With the pictures left aside, write out the entries that follow exactly.

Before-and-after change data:

------------------------------------------------------------------------

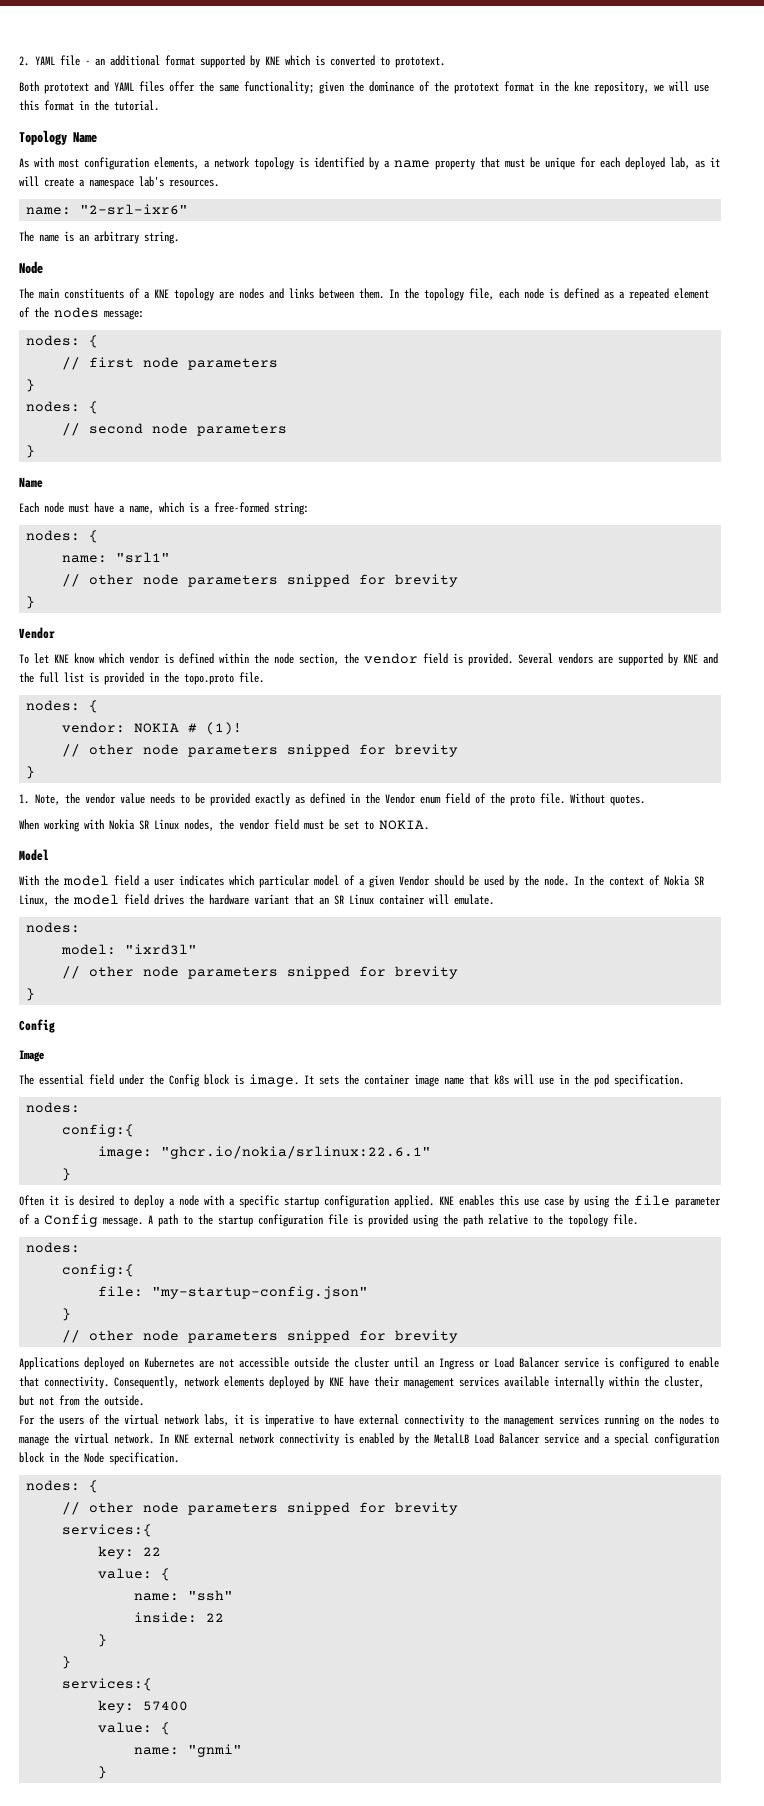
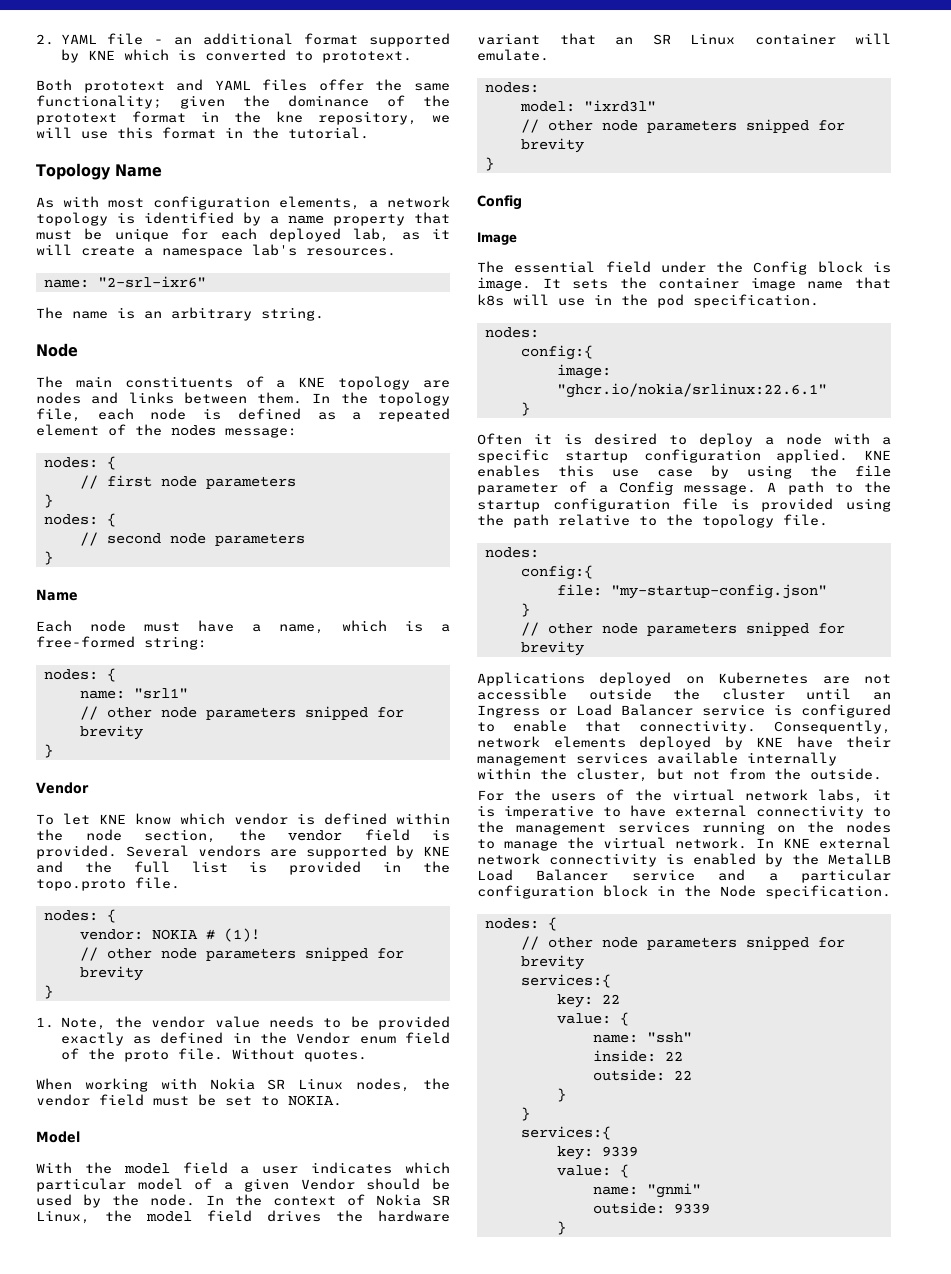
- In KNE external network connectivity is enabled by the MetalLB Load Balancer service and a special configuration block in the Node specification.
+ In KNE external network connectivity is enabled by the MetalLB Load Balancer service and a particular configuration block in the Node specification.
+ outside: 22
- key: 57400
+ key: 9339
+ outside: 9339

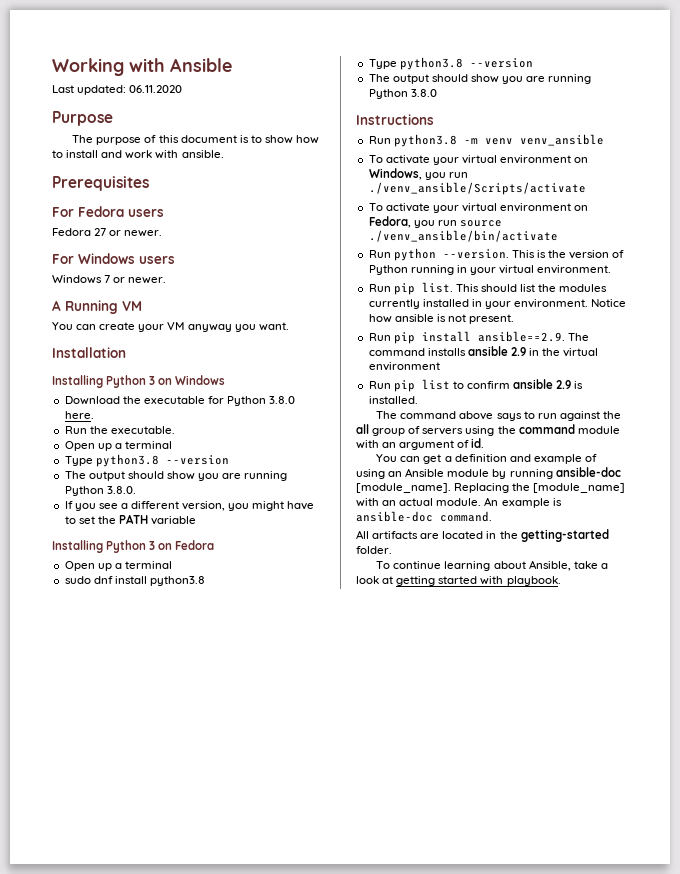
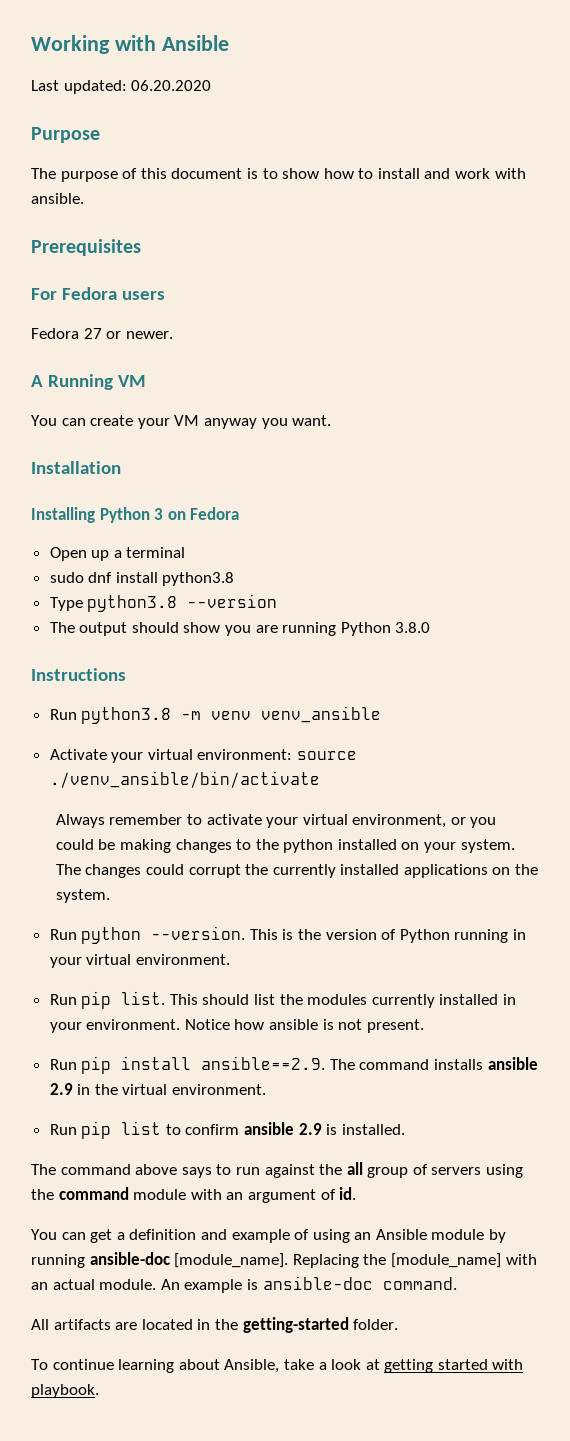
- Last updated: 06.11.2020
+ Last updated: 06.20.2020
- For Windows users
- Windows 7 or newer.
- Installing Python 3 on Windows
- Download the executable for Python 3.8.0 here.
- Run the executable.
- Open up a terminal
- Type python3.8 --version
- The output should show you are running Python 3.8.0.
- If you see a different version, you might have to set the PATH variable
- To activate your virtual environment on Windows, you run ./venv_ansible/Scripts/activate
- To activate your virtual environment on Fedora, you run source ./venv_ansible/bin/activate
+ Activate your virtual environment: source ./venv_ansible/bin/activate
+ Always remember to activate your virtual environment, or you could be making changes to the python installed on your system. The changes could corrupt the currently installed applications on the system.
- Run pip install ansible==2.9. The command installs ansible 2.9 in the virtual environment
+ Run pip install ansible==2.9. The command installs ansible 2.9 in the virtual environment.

------------------------------------------------------------------------

### Your solution:
- In KNE external network connectivity is enabled by the MetalLB Load Balancer service and a special configuration block in the Node specification.
+ In KNE external network connectivity is enabled by the MetalLB Load Balancer service and a particular configuration block in the Node specification.
+ outside: 22
- key: 57400
+ key: 9339
+ outside: 9339

- Last updated: 06.11.2020
+ Last updated: 06.20.2020
- For Windows users
- Windows 7 or newer.
- Installing Python 3 on Windows
- Download the executable for Python 3.8.0 here.
- Run the executable.
- Open up a terminal
- Type python3.8 --version
- The output should show you are running Python 3.8.0.
- If you see a different version, you might have to set the PATH variable
- To activate your virtual environment on Windows, you run ./venv_ansible/Scripts/activate
- To activate your virtual environment on Fedora, you run source ./venv_ansible/bin/activate
+ Activate your virtual environment: source ./venv_ansible/bin/activate
+ Always remember to activate your virtual environment, or you could be making changes to the python installed on your system. The changes could corrupt the currently installed applications on the system.
- Run pip install ansible==2.9. The command installs ansible 2.9 in the virtual environment
+ Run pip install ansible==2.9. The command installs ansible 2.9 in the virtual environment.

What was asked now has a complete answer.